Researchers from the Danish telecom firm TDC have claimed that attackers have been using ICMP ping floods to carry out Denial of Service (DoS) attacks capable of removing enterprise firewalls.
As opposed to standard DDoS attacks, the attacker does not have to use a multitude of hacked devices to accomplish the attack. It can actually be done using just one laptop computer. Moreover, the standard security measures put in place to limit traditional DDoS attacks, e.g. provisioning extra bandwidth, are not effective against this form of attack.
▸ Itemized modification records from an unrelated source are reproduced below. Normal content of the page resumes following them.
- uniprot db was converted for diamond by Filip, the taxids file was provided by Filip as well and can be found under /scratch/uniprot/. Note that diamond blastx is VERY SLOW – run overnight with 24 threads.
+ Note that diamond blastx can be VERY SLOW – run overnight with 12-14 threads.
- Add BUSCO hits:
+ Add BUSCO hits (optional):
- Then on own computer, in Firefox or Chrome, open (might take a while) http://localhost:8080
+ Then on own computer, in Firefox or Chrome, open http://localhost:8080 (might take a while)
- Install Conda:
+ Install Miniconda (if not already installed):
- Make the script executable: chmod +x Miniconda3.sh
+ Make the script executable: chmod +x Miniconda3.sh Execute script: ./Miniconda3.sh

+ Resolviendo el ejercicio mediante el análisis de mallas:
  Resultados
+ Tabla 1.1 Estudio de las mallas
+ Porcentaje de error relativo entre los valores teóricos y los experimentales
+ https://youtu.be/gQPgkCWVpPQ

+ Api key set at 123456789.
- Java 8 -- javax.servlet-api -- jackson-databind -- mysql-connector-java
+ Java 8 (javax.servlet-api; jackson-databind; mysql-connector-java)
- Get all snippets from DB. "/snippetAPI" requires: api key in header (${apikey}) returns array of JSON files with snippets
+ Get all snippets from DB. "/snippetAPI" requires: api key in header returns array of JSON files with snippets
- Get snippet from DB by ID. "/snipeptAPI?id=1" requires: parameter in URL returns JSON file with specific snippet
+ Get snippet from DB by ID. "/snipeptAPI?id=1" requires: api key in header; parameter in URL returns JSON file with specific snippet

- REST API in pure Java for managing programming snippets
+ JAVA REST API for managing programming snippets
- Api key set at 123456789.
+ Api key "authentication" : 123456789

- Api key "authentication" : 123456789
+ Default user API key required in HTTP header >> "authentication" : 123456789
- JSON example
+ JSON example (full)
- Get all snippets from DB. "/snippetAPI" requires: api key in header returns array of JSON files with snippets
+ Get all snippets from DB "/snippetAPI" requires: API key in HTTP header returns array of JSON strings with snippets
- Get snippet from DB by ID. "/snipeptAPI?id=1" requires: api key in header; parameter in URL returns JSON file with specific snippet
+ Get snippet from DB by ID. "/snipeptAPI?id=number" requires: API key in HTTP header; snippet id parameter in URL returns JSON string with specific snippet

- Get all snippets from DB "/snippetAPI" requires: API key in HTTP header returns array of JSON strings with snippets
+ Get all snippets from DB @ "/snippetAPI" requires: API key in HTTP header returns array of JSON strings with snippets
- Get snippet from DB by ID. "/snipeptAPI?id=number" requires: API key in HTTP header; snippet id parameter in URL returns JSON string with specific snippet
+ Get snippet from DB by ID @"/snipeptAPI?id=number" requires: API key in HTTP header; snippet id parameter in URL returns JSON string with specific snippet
The new technique, known as BlackNurse, is an Internet Control Message Protocol (ICMP) attack which, researchers state, uses type 3 (destination unreachable) code 3 (port unreachable) packets. Attacks of between 40K – 50K packets per second with a traffic speed of approximately 18 Mbit per second are all that is required in order to carry out a successful attack. Such basic requirements mean that it is feasible to realise an attack of this kind using a single laptop computer.
The said attacks use ICMP Type 8 Code 0 packets. These packets consume a large portion of CPU resources which allows the firewall to be overwhelmed. A spokesperson from TDC’s Security Operations Center has advised that during and attack, users from the LAN side will be unable to send or receive traffic to and from the Internet. TDC confirm further that all firewalls that they have seen to date have recovered after the attack has stopped.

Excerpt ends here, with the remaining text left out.